ブッシュは、南北戦争後最初の南部保守派の大統領

 ネオコンの連中は、頭だけで考えるインテリ層であり、大衆動員力をほとんどもたない。
 ブッシュをささえる大衆的な基盤というのは、奴隷制度の歴史をもつ南部地域の経済的保守勢力であり、伝統的なキリスト教原理主義者たちであった。ブッシュは、とくに奴隷制度の伝統が色濃く残るテキサス州の農村部のミッドランドという町で育った人である。南部の経済的・宗教的保守主義を代表するかたちで大統領の座まで登りつめた南北戦争以来最初の南部人だといっても過言ではない(実弟のフロリダ州知事のジェフ・ブッシュも同様)。民衆の低賃金と低い人権の水準を守ることで綿花や石油といった一次産品を供給してきた「資源植民地」型の南部の資本主義化の道(米国の進歩的なエコノミストの言葉を使うと資本主義発展の「低い道」、レーニンの言葉を使えば上からの保守的な「プロシア型の道」)を支えてきた人たち、保守的で原理主義的な南部のキリスト教徒たちが、ブッシュ政権を支える社会的基盤となった。ブッシュ政権の基盤を「身体なきネオコンと頭脳なき南部の原理主義者との同盟」だとマイケル・リンドは形容としているが、言いえて妙であろう。
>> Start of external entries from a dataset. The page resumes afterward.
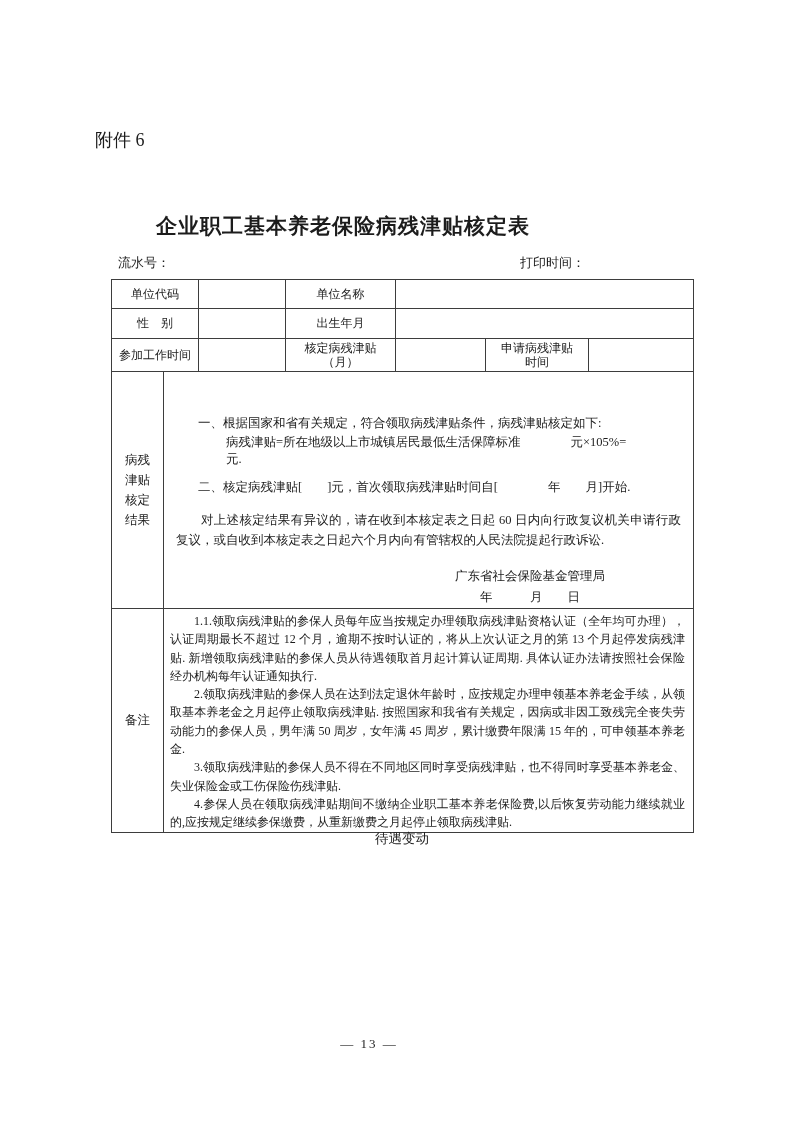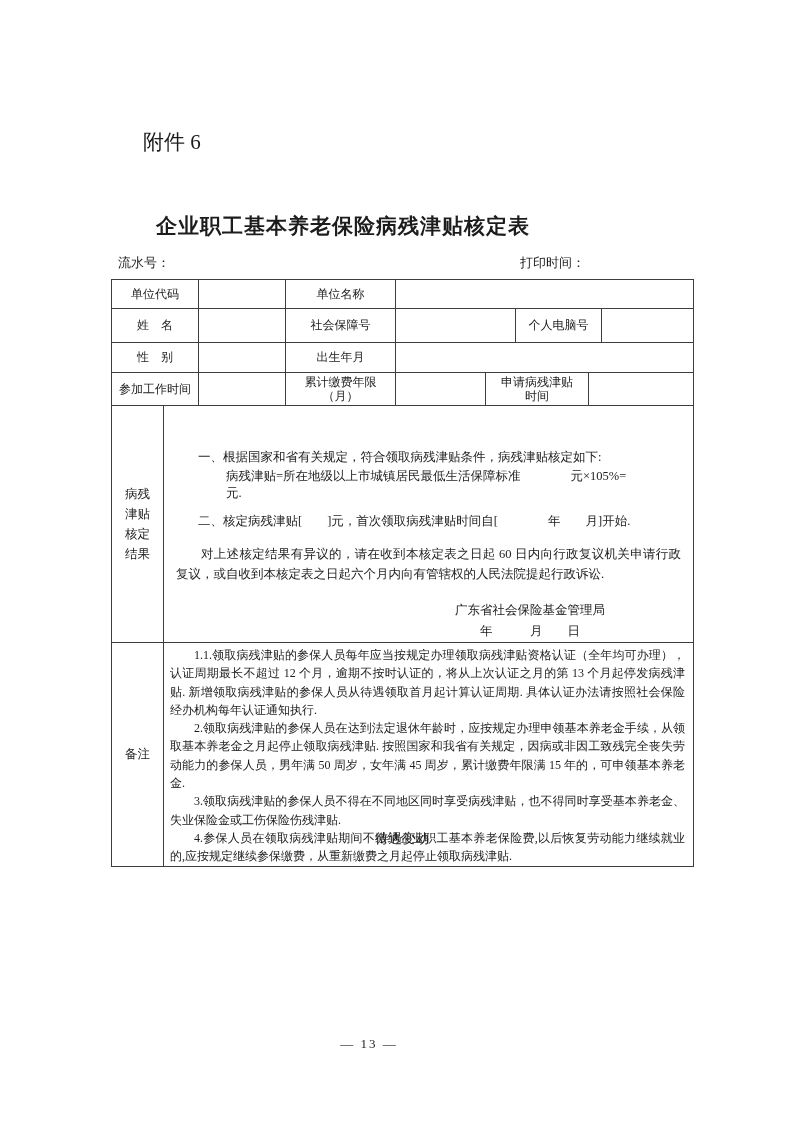"附件 6" .attachment { font-size: 21px -> 18px; margin-left: 48px -> none }
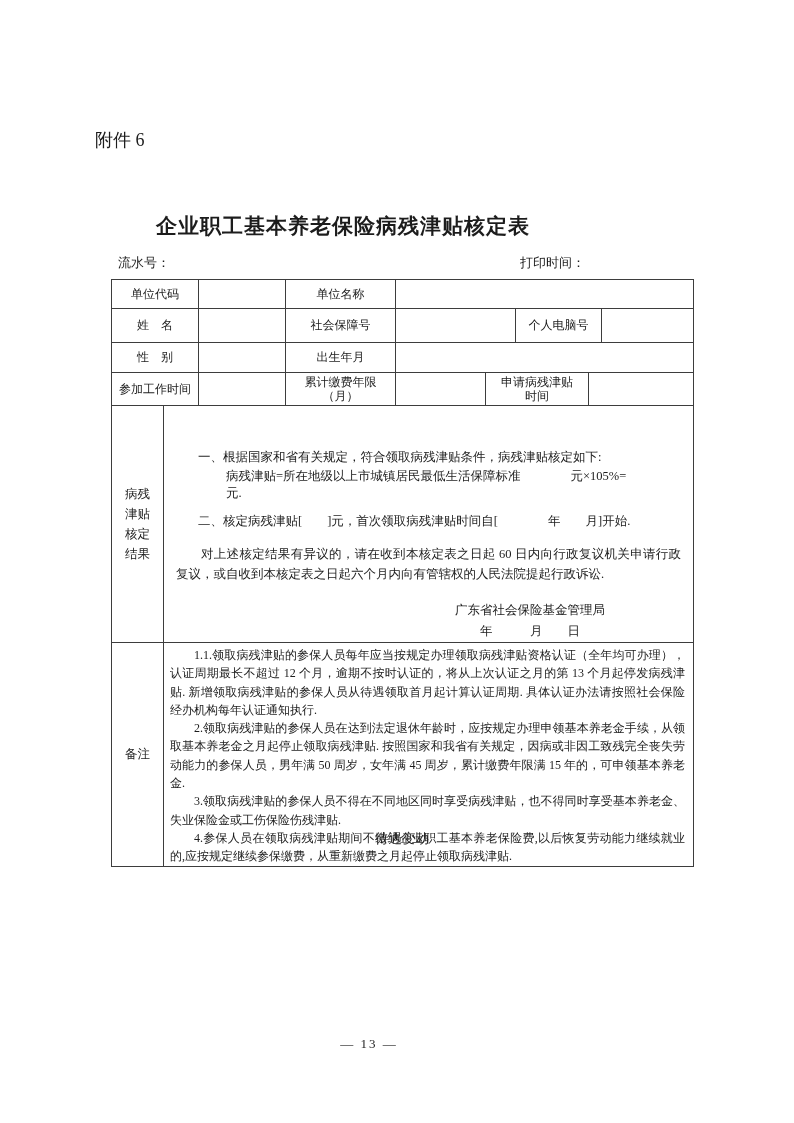"姓 名" tr { html: <tr> <td>姓 名</td> <td></td> <td>社会保障号</td> <td></td> <td>个人电脑号</td> <td></td> </tr> -> none }
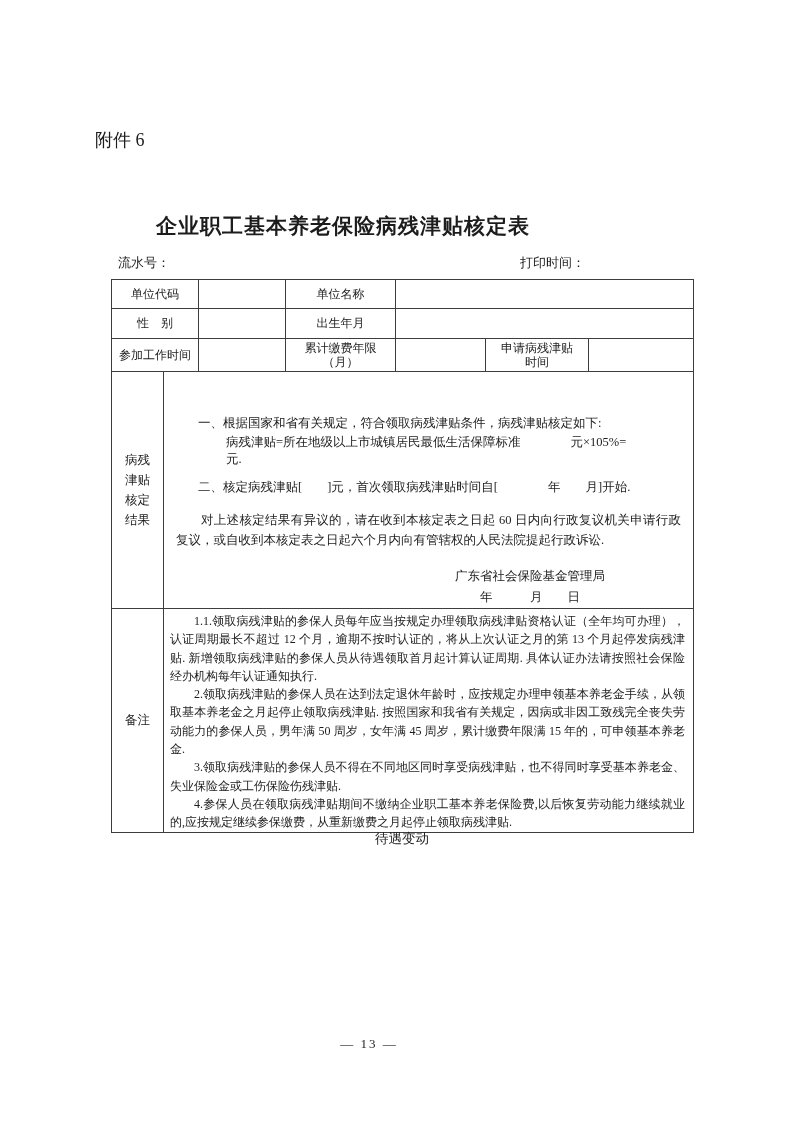"累计缴费年限" td.two-line { text: 累计缴费年限 -> 核定病残津贴 }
3)

   

大統領選挙のゆくえ

 ブッシュ政権は、「全領域での軍事的圧倒」(フル・スペクトラム・オブ・ドミナンス)を戦略のカギとしてきたが、その伝でいうと、「全領域での深い真実」を明らかにして、それを国民全体に広げられるかどうかが、大統領選挙の帰趨を決めるであろう。アメリカの場合、伝統的に投票に行く人は50%くらいにすぎない。残りの50%は生きていくだけで精一杯で、ふつうは投票には行かない人たちである。もっとも政治意識が高いのは大金持ちの人たちであり、彼らは100%投票に行き、圧倒的に共和党へ票を投じる。他方、いちばん貧しい層では2、3割しか投票場には行かない。したがって彼らが真実に触れて投票に行くようになれば、投票率が10%上がり60%となれば、状況は一変するであろう。  今年の夏にベネズエラのチャベス大統領の信任を問う国民投票が行われた。アメリカ筋の暗躍のためにチャベスが負けると言われていたが、じっさいには投票率が大幅に上がり、本来ならば棄権していた人たちが大挙、チャベス支持の票を入れた。そこで雪崩が発生し、不信任反対が6割という圧倒的な状況になった。
 今度のアメリカの大統領選挙でも、①投票率が60%近くまで上がること、②第3党のネーダー(ネーダーに入れようと思っている進歩派が3-5%はいる)と民主党のケリーとが政策協定を結ぶことができれば、ケリーが圧勝するのは間違いないであろう。フロリダなどの接戦州だけででも政策協定ができれば、勝利の可能性があると考える。

   

ボイコット運動の可能性

 アメリカ大統領は地球全体に大きな影響力を持っているので、世界中の人たちが、大統領選挙に参加していくべきだし、そのための創意的な方法を開発していくべきだと思う。一例をあげると、共和党に献金しているアメリカの代表的な企業をターゲットとして、「ブッシュを支援する企業」にたいするボイコット運動を展開し、「消費選択」というかたちでの「投票行動」をおこそうという運動が世界各地で展開されている。健康問題をからめて、マクドナルドやコカコーラにたいするボイコット、アメリカ産タバコへの非買運動も起きている。石油をドルじゃなくてユーロで買おうという運動、米国の国債を自国の政府に買わせないという運動も含めて、いま起っている運動を統一していくことができれば、相当のアピール力を出すことができよう。ブッシュが勝ったら自分の会社の製品が世界で売れなくなる、連邦国債も暴落するという見通しを見せられれば、アメリカのビジネス・エリートにとっては、たいへんな衝撃となるであろう。損益分岐点という会計指標が示すように、企業の実際の儲けは、売上高の最後の10%がどうなるかによって大きく変わる。しかもデフレの時代というのは、消費者のパワーが増大する時だ。したがって、かりに3%でも売上高に変化を与えることができれば、米国企業には大変な圧力になるであろう。非買運動は非暴力であるので、弾圧することは不可能であろう。かつてマハトマ・ガンジーが主唱し、大英帝国を崩壊に導いたこの非暴力の武器を、「アメリカ帝国」にさしむける時代が始まったのである。

     

1)詳しくはマイケル・ムーア『アホでマヌケなアメリカ白人』柏書房、2002年のエピローグを参照。
2)このあたりの内幕は、『ワシントン・ポスト』紙の敏腕記者のボブ・ウッドワードの力作の『攻撃計画――ブッシュのイラク戦争』(日本経済新聞社、04年)が詳しいので、ぜひ参照を願いたい。
3)詳しくは、マイケル・リンド『アメリカの内戦』アスコム、04年を参照。